ソーシャルメディア時代の記事は
書くことが始まり

開沼 「炎上」した、魚を食べた記事の話をしましょう。記者は批判を受け止めるべきですが、一方で地元の側にとっても重要だったとも思うんです。ツイッターで批判的に発言していた地元の一人に「被災地のことをどうにか知りたい、役に立ちたいと思っている人が書いたものをとにかく叩きつぶすことによって、今後誰もいわきのことを書かなくなる事態になったら、一番おいしくないことだろう」と言ったら「それはそうだ」と言ってました。

 報じる側と当事者が何度も喧嘩しながら、どういう問題があって、どういう言葉がいいのかを鍛える機会がこれまで足りなかった。その点で、正直もっと炎上してほしかったところもあります。傷ついた人がいるならばケアするべきですが、地元の側も自分達がどういう風に論じられたいのかというのをもっと声に出していくべきです。

藤代 記事に対して色々な意見が出ているときに開沼さんは「炎上の後に何が残るかが大事」とおっしゃっていましたね。謝って記事を取り下げたりすると、次からこのテーマでは書く事も掲載することもできなくなる。

開沼 タブー化しているところで意図的に炎上を起こし、議論を喚起することは重要な意味を持ちます。ただ、「炎上をあえてさせる」のと「うっかり炎上しちゃう」のは全然違います。

藤代 3・11以降の報道に「寄り添う」というキーワードがあるが、記者は永遠に当事者にはなれない第三者。当事者が声に出せないことを真正面から問う役割がある。その時には覚悟を持って誠実に取材者と向き合うしかない。ソーシャルメディア時代の記事は、書くことが始まり。反応から新しい記事を書けばいい。ただ、最近はソーシャルメディアですぐにバッシングを受け萎縮してしまうことがある。これを「私刑化」と呼んでいるが、私刑によって誰もが当たり障りのないことしか言わなくなる社会がいいのか。

開沼 「言論の自由」は権力者やテロによってのみ侵されるのではないんです。むしろ現代では、そのようなわかりやすい誰か、何かではない、無名の人々の無意識の中で侵される。

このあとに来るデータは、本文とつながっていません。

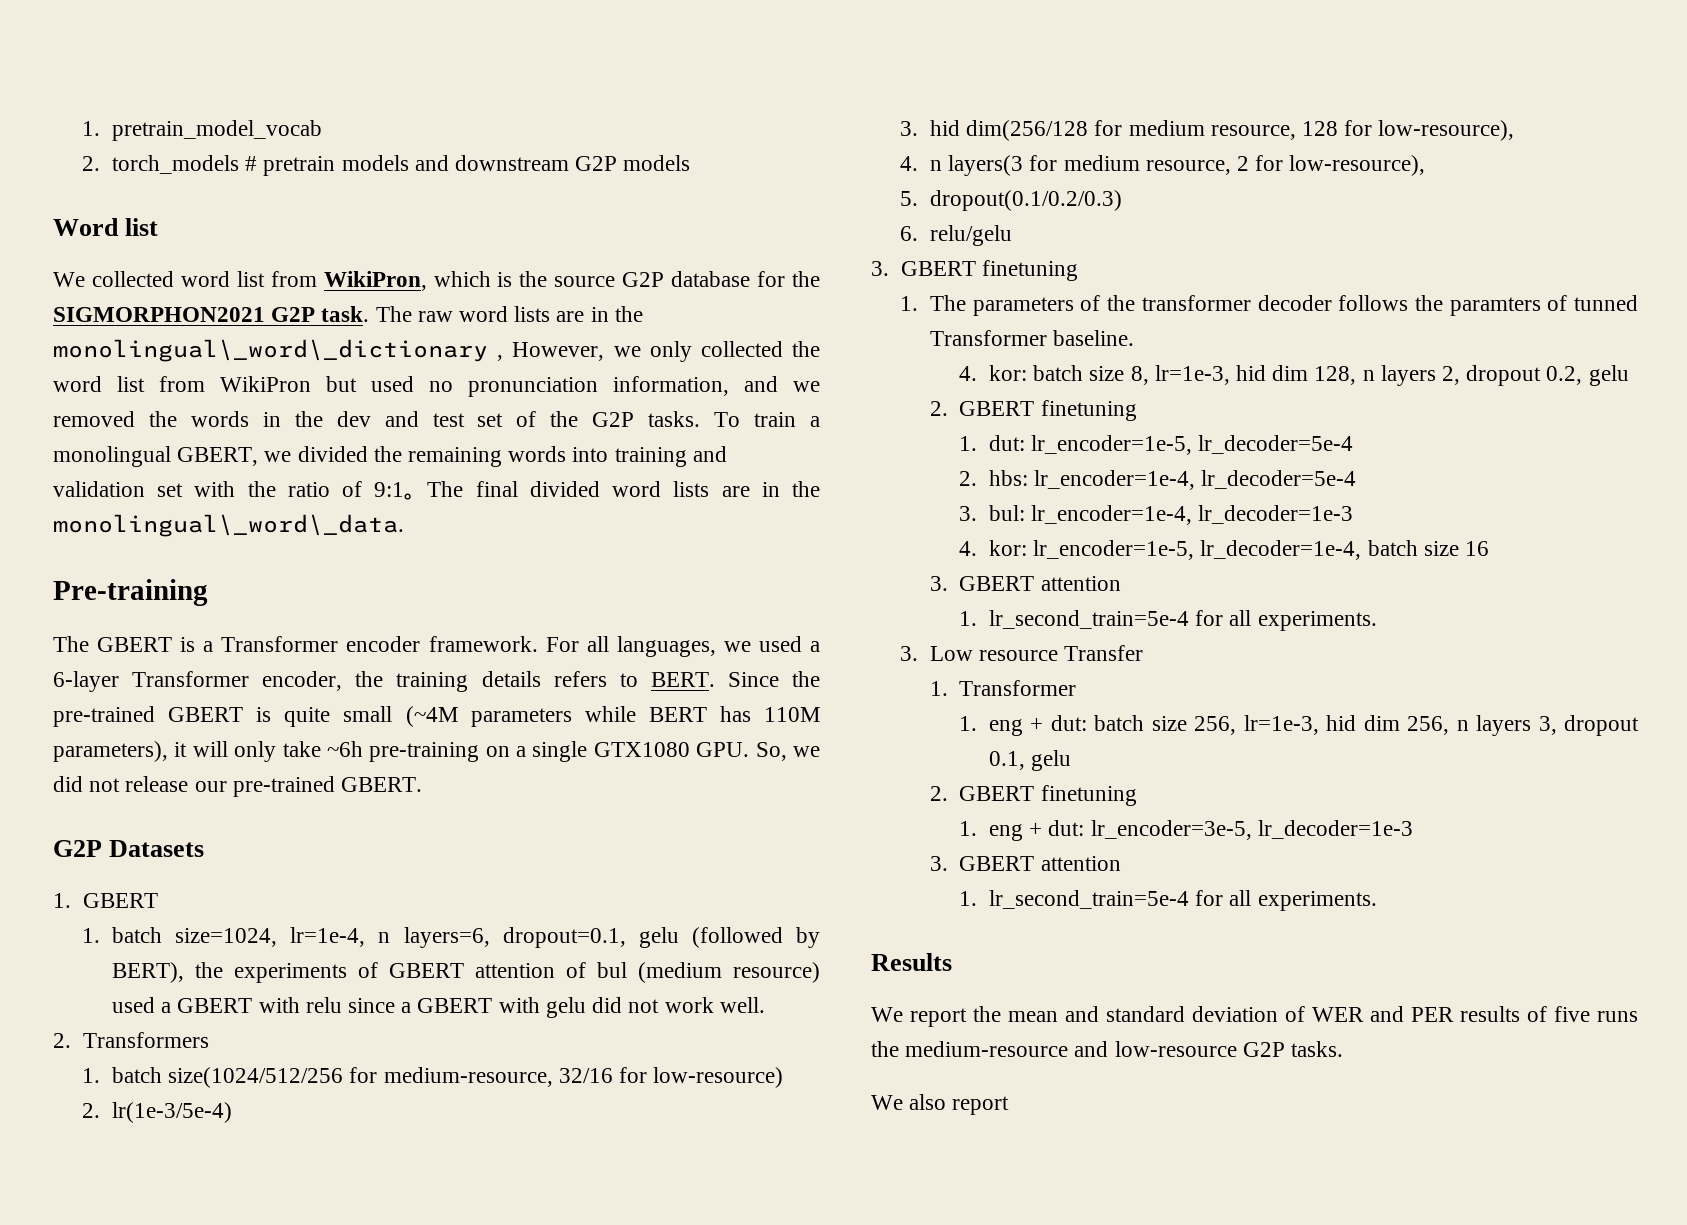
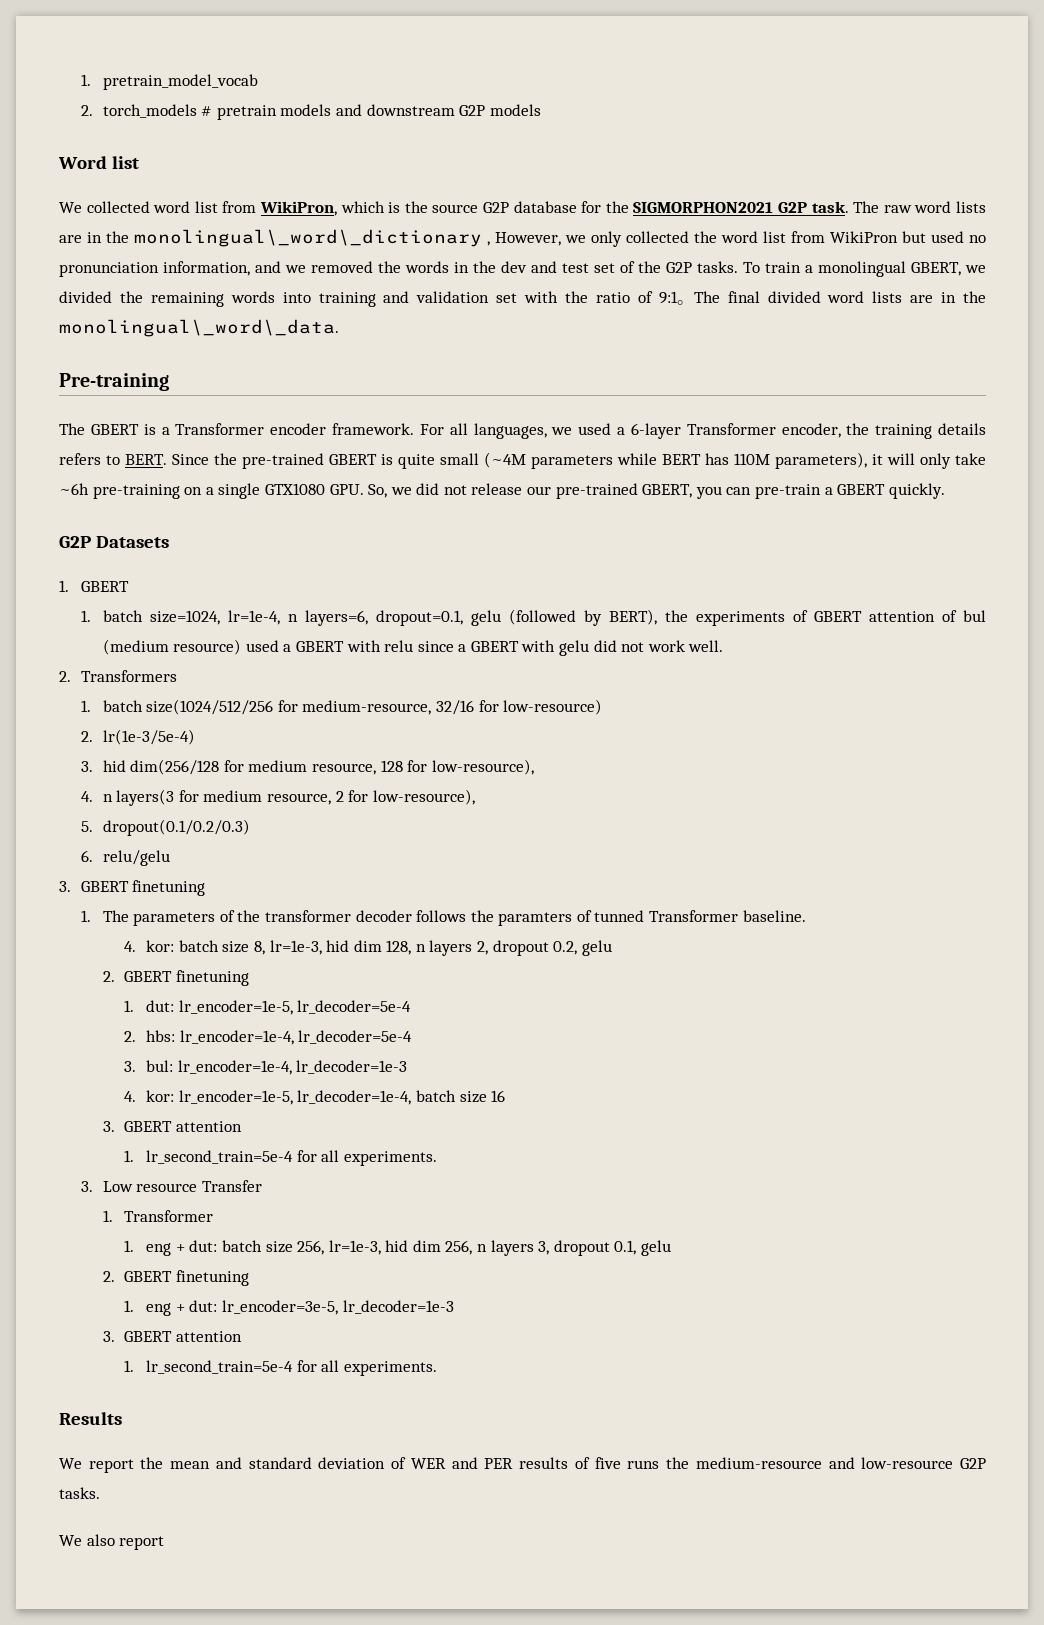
- Since the pre-trained GBERT is quite small (~4M parameters while BERT has 110M parameters), it will only take ~6h pre-training on a single GTX1080 GPU. So, we did not release our pre-trained GBERT.
+ Since the pre-trained GBERT is quite small (~4M parameters while BERT has 110M parameters), it will only take ~6h pre-training on a single GTX1080 GPU. So, we did not release our pre-trained GBERT, you can pre-train a GBERT quickly.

まさに「私刑」で、その主体は、当事者もだがそれ以上に、当事者を慮った風を装う周囲の関係ない人間であり、彼らが言葉を潰し、社会を硬直化させているんです。何か指摘されたらそのことを記事にしていくという循環が発生すればいいし、そこで対話を始めるのは技術的に可能なのに、どうして謝って消して漂白してしまうのかということは問題です。漂白化にあらがう覚悟が求められます。